··· Task inputs

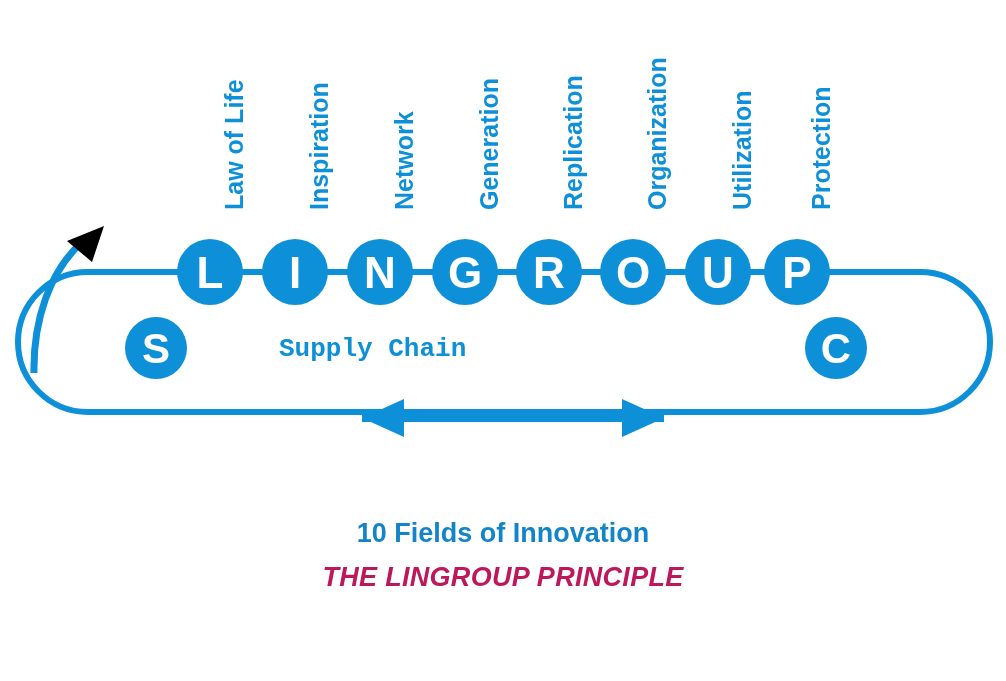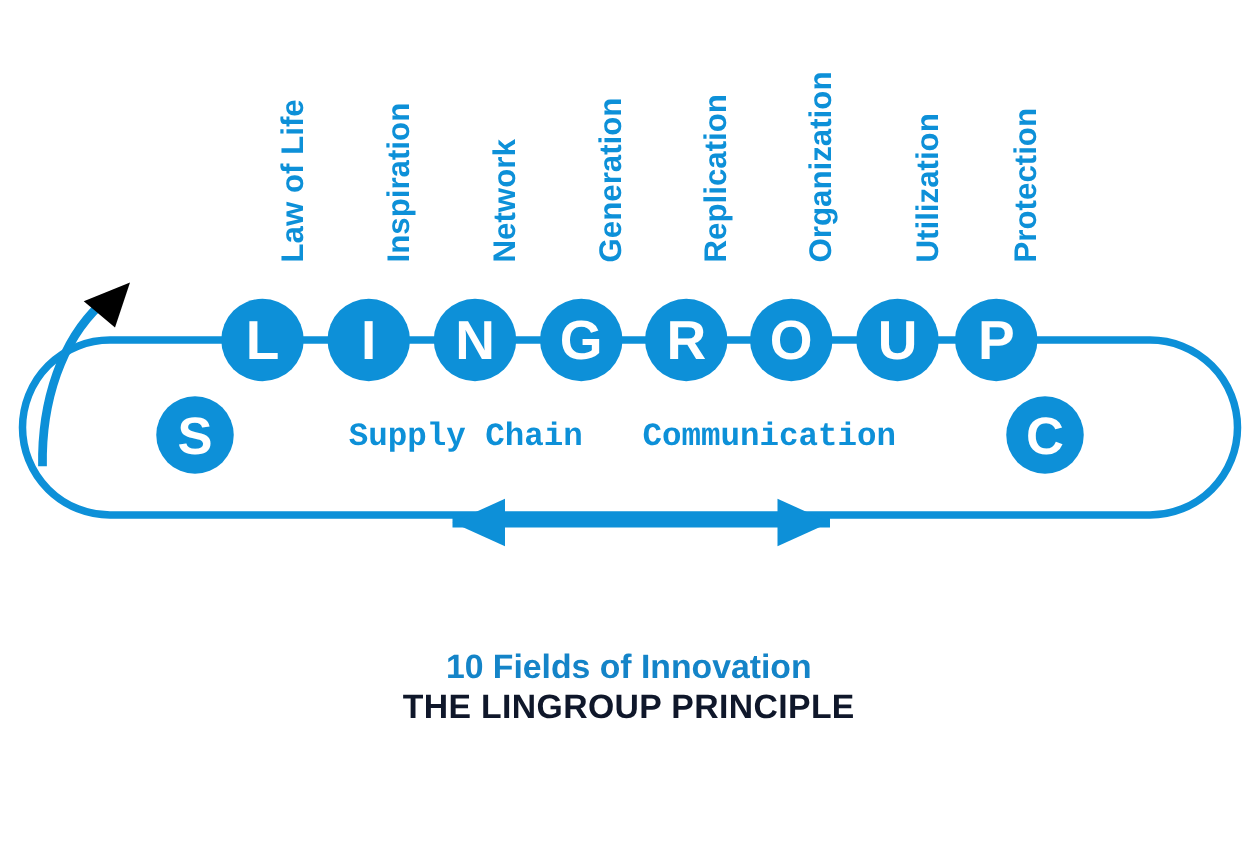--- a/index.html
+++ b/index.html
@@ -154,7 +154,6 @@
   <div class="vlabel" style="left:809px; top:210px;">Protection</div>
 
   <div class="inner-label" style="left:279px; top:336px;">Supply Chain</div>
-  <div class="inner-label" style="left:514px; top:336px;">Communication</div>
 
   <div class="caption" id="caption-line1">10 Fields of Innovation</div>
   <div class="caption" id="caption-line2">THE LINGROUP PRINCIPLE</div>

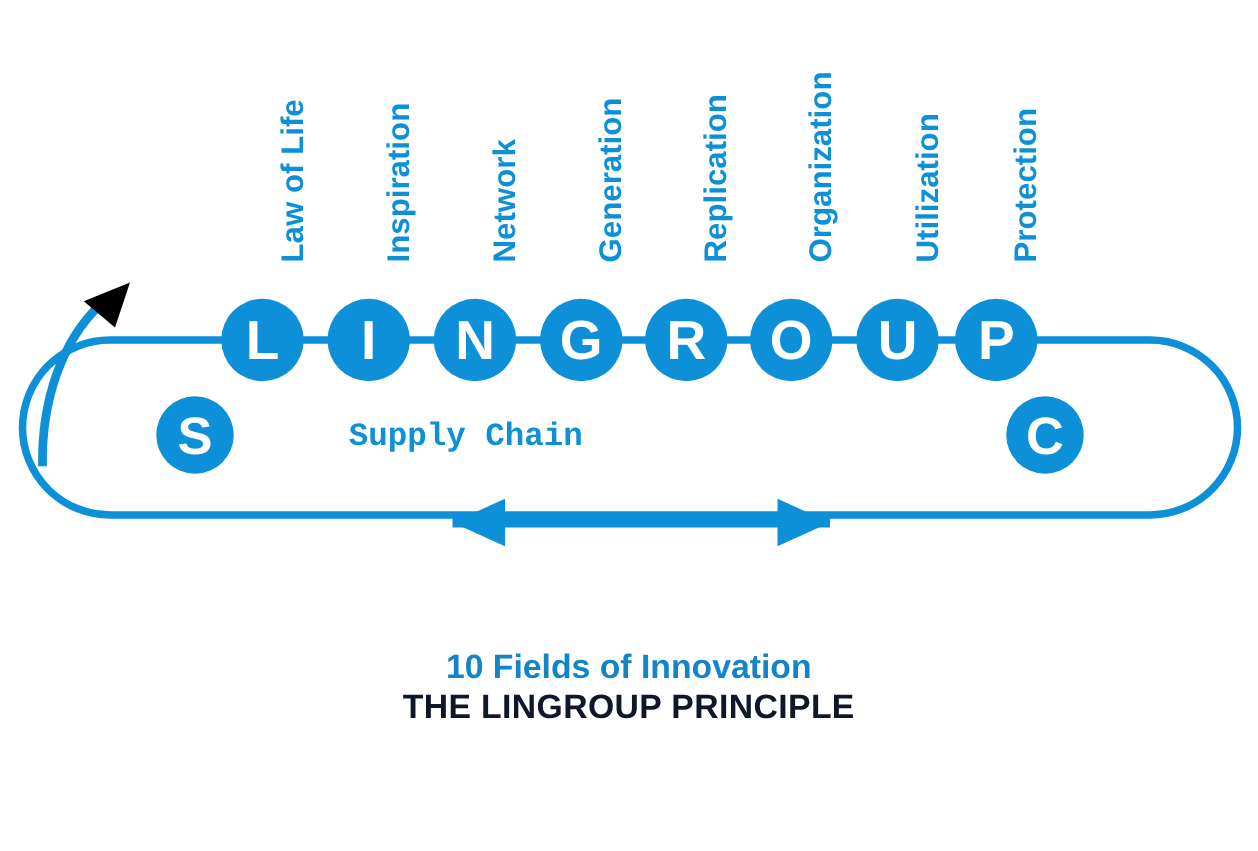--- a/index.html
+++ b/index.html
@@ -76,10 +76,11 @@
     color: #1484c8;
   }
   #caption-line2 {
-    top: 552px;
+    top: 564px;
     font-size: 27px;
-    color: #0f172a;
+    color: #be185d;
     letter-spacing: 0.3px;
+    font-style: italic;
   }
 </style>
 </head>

······

Within the entries, find all lines holding "class" and copy each one.

   <div class="vlabel" style="left:809px; top:210px;">Protection</div>
   <div class="inner-label" style="left:279px; top:336px;">Supply Chain</div>
-  <div class="inner-label" style="left:514px; top:336px;">Communication</div>
   <div class="caption" id="caption-line1">10 Fields of Innovation</div>
   <div class="caption" id="caption-line2">THE LINGROUP PRINCIPLE</div>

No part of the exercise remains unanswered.